━━━ Given data

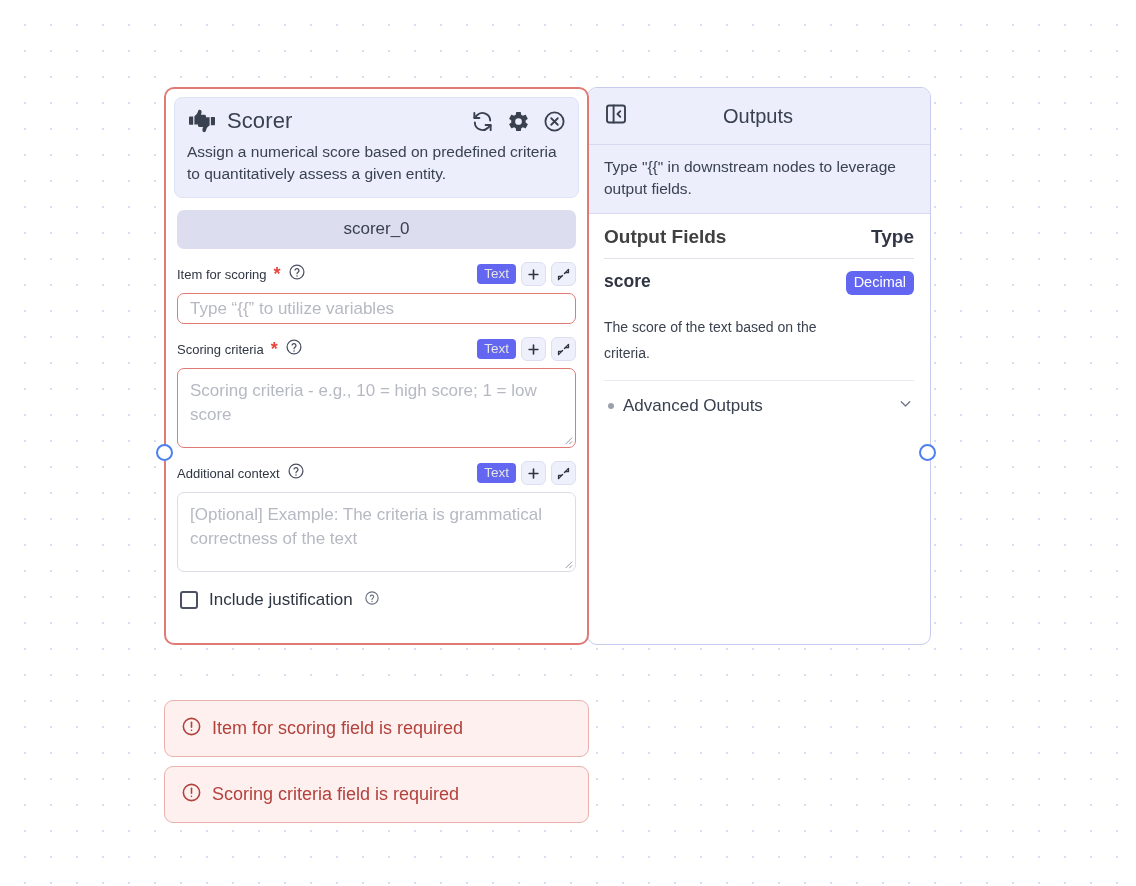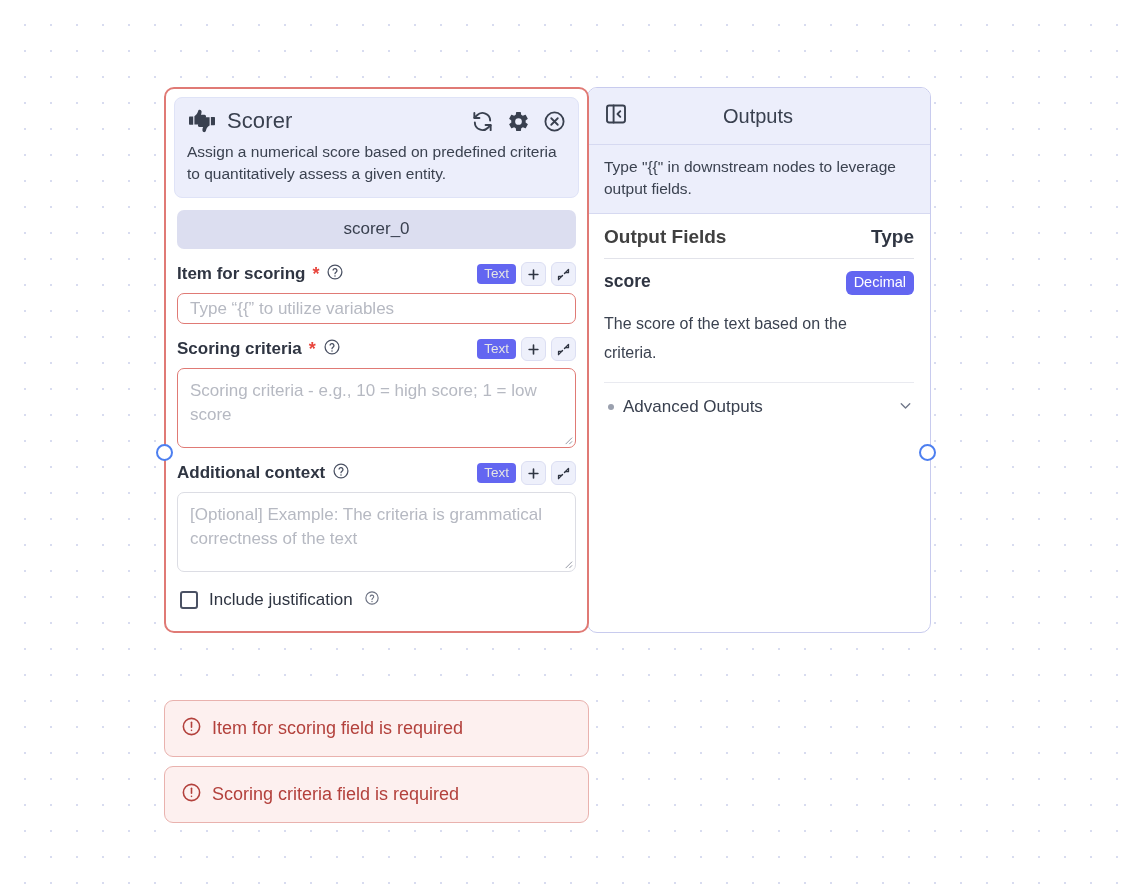--- a/index.html
+++ b/index.html
@@ -30,21 +30,21 @@
     display: flex;
     align-items: stretch;
   }
 
   
   .node-card {
     width: 425px;
     border: 2px solid #e07a75;
     border-radius: 10px;
     background: #ffffff;
-    padding: 8px 8px 12px 8px;
+    padding: 8px 8px 24px 8px;
     position: relative;
     z-index: 3;
   }
 
   .node-head {
     background: #eceefb;
     border: 1px solid #dfe3f7;
     border-radius: 8px;
     padding: 10px 12px 12px 12px;
   }
@@ -90,22 +90,22 @@
   .field { margin: 13px 3px 0 3px; }
 
   .field-label-row {
     display: flex;
     align-items: center;
     gap: 7px;
     margin-bottom: 7px;
   }
 
   .field-label {
-    font-size: 17px;
-    font-weight: bold;
+    font-size: 13px;
+    font-weight: normal;
     color: #2f3542;
   }
 
   .req-star { color: #e8453c; font-size: 18px; font-weight: bold; line-height: 1; }
 
   .help-icon { display: block; }
 
   .field-ctrls {
     margin-left: auto;
     display: flex;
@@ -229,22 +229,22 @@
   .out-name { font-size: 17.5px; font-weight: bold; color: #2f3542; flex: 1; }
   .out-type-badge {
     background: #6366f1;
     color: #fff;
     font-size: 14.5px;
     border-radius: 6px;
     padding: 3px 8px 4px 8px;
     line-height: 1.15;
   }
   .out-desc {
-    margin-top: 14px;
-    font-size: 16px;
+    margin-top: 20px;
+    font-size: 14px;
     line-height: 1.85;
     color: #3b4250;
     max-width: 245px;
   }
 
   .advanced-row {
     display: flex;
     align-items: center;
     gap: 9px;
     padding: 14px 0 14px 4px;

━━━━━━

▸ **What you should do**
Beginning with the line that holds "border-radius: 6px;" and ending with the last line of the listing, output every line exactly. Leave out everything else.

▸ **Worked solution**
     border-radius: 6px;
     padding: 3px 8px 4px 8px;
     line-height: 1.15;
   }
   .out-desc {
-    margin-top: 14px;
-    font-size: 16px;
+    margin-top: 20px;
+    font-size: 14px;
     line-height: 1.85;
     color: #3b4250;
     max-width: 245px;
   }
 
   .advanced-row {
     display: flex;
     align-items: center;
     gap: 9px;
     padding: 14px 0 14px 4px;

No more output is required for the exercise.